A. Create Auth Challenge
B. Define Auth Challenge
C. Verify Auth Challenge Response
client app should implement CUSTOM_CHALLENGE authentication flow.
ask user to enter registered phone number, pass this in username field. trigger B will understand the request and passes flow to trigger A, Trigger A will generate random code 5. use AWS SNS service to send SMS to user mobile number
Trigger C will validate OTP and allows login
points to consider:
a. setup phone number as alias (select Also allow sign in with verified phone number)

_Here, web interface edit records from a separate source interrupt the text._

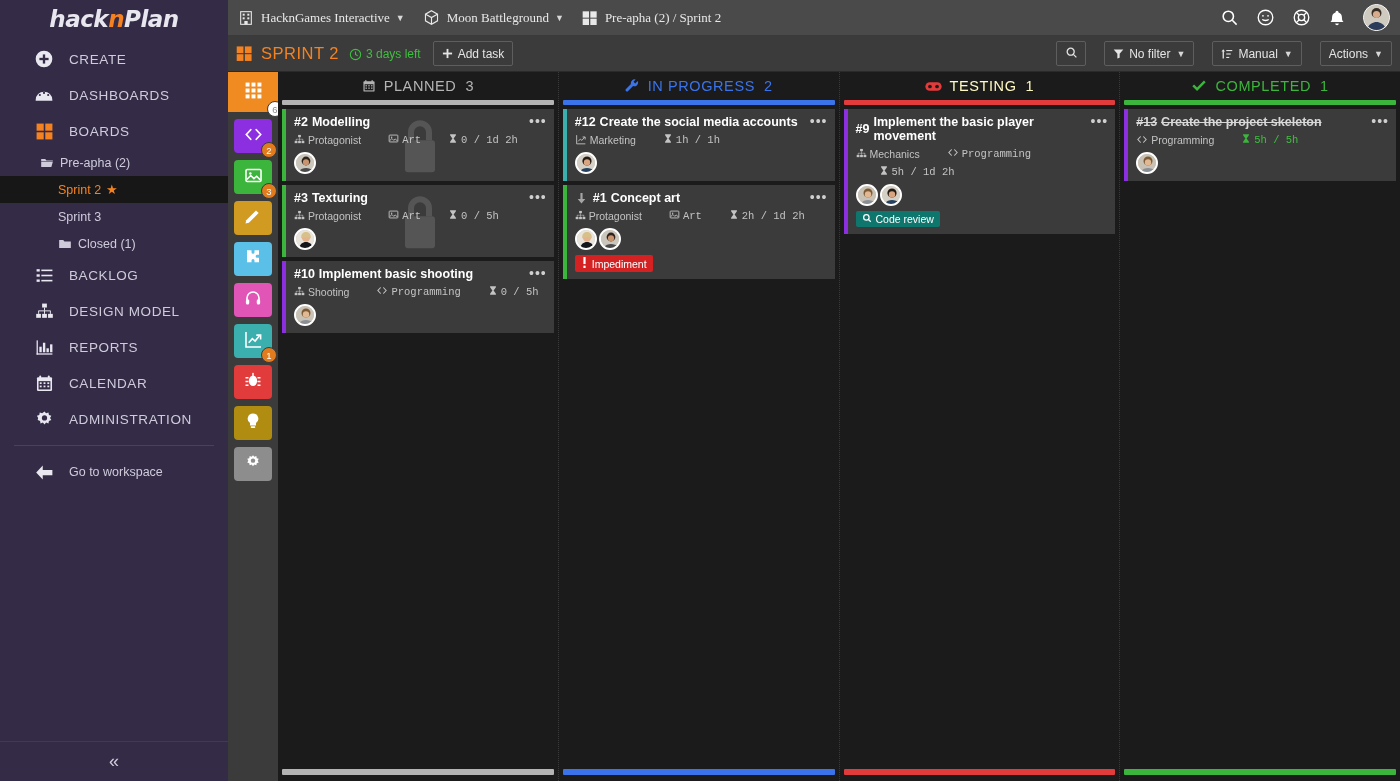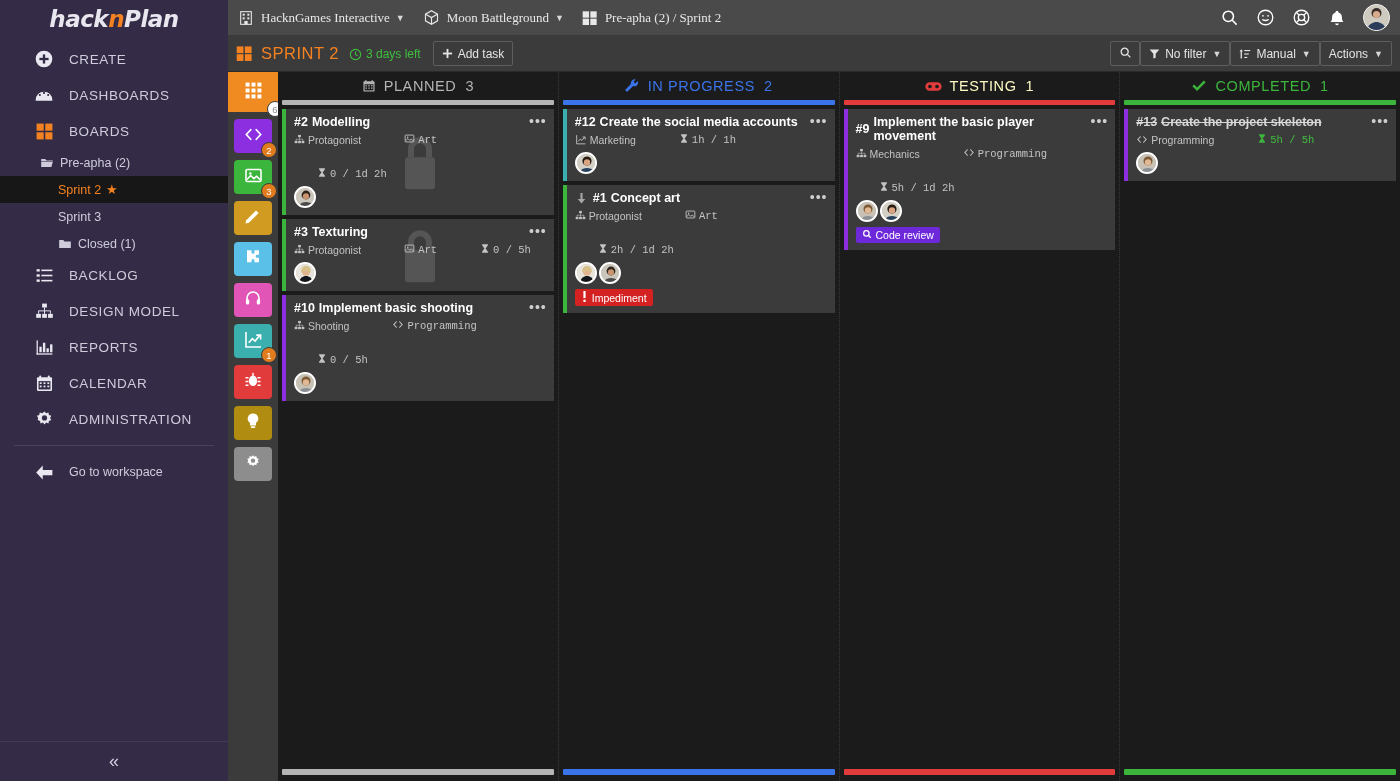--- a/index.html
+++ b/index.html
@@ -110,7 +110,7 @@
   }
   .btn .bi { margin-right: 5px; display: flex; align-items: center; }
   .toolbar-spacer { flex: 1; }
-  .toolbar-right { display: flex; gap: 0; align-items: center; }
+  .toolbar-right { display: flex; gap: 18px; align-items: center; }
 
   
   .board-wrap { flex: 1; display: flex; min-height: 0; background: #1b1b1b; }

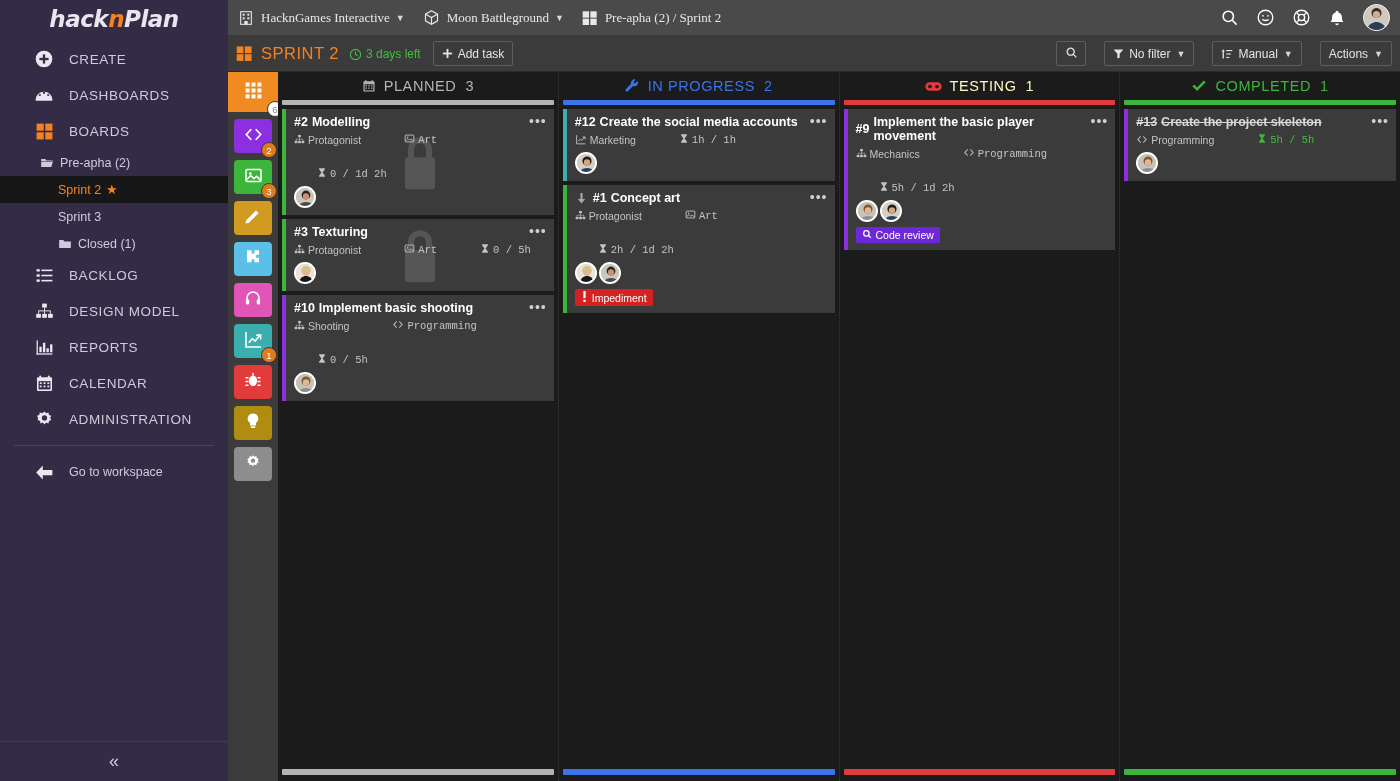--- a/index.html
+++ b/index.html
@@ -171,7 +171,7 @@
   .card-meta {
     display: flex; align-items: center; flex-wrap: wrap;
     margin-top: 4px; font-size: 10.5px; color: #c3c3c3;
-    position: relative; z-index: 2; gap: 20px;
+    position: relative; z-index: 2; gap: 4px;
   }
   .meta-chunk { display: flex; align-items: center; gap: 3px; }
   .meta-chunk + .meta-chunk { margin-left: 23px; font-family: Liberation Mono, monospace; }

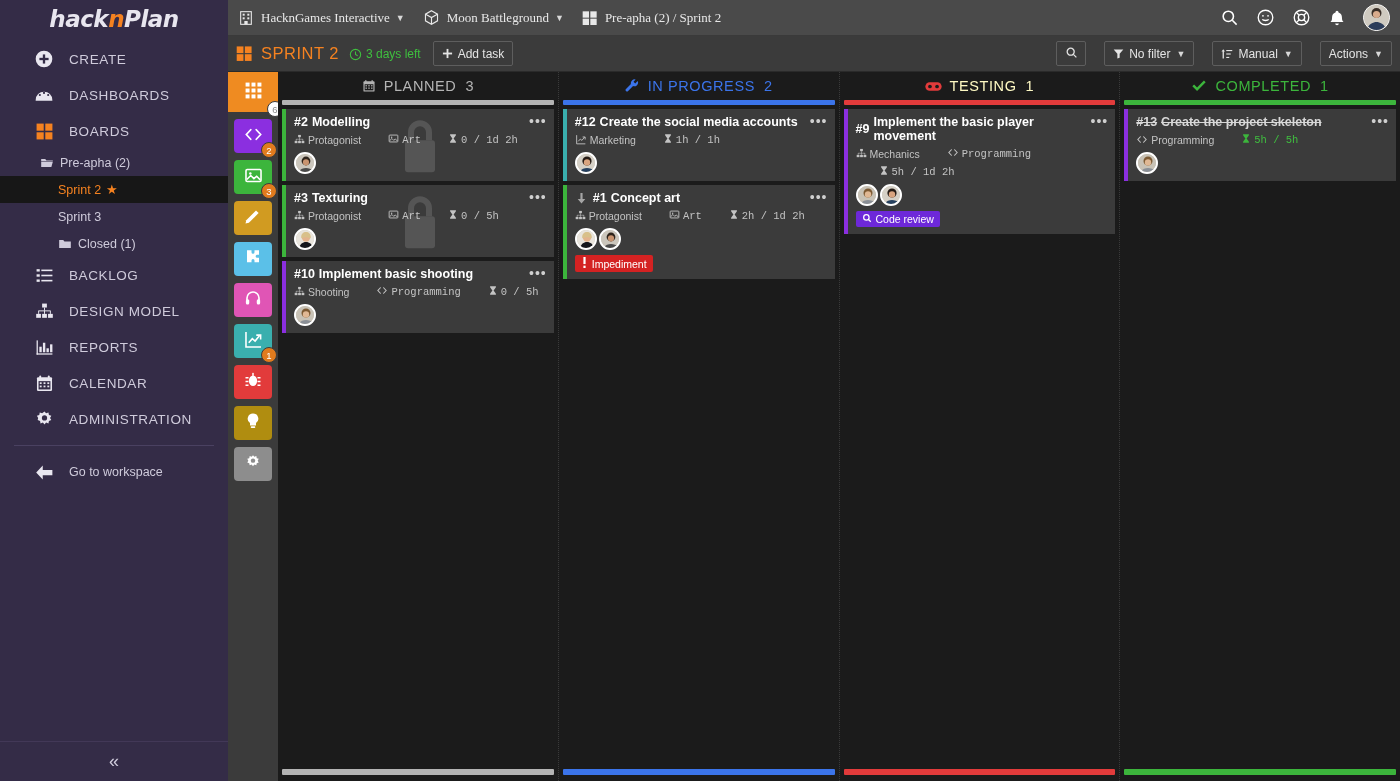--- a/index.html
+++ b/index.html
@@ -972,7 +972,7 @@
                       <path d="M2 20c.8-4.6 5.2-6 8-6s7.2 1.4 8 6z" fill="#26405f"></path>
                     </svg></span>
               </div>
-              <span class="tag" style="background:#6d28d9">
+              <span class="tag" style="background:#0f766e">
                 <span>
                   <svg width="10" height="10" viewBox="0 0 24 24" fill="none" stroke="#fff" stroke-width="3">
                       <circle cx="10.5" cy="10.5" r="6.5"></circle>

b. make phone number field as verifiable (this allows user to receive OTP)
option#1: - user sign ups without username and password.
cognito setup
setup phone number as alias (select Also allow sign in with verified phone number)
make phone number field as verifiable (this allows user to receive OTP)
during signup don't ask user to provide username and password, just ask phone number
generate UUID for both username and password to be unique and pass these to cognito along with phone number
Cognito sends OTP code to user for account confirmation.
for phone number with OTP login setup triggers as explained in above option.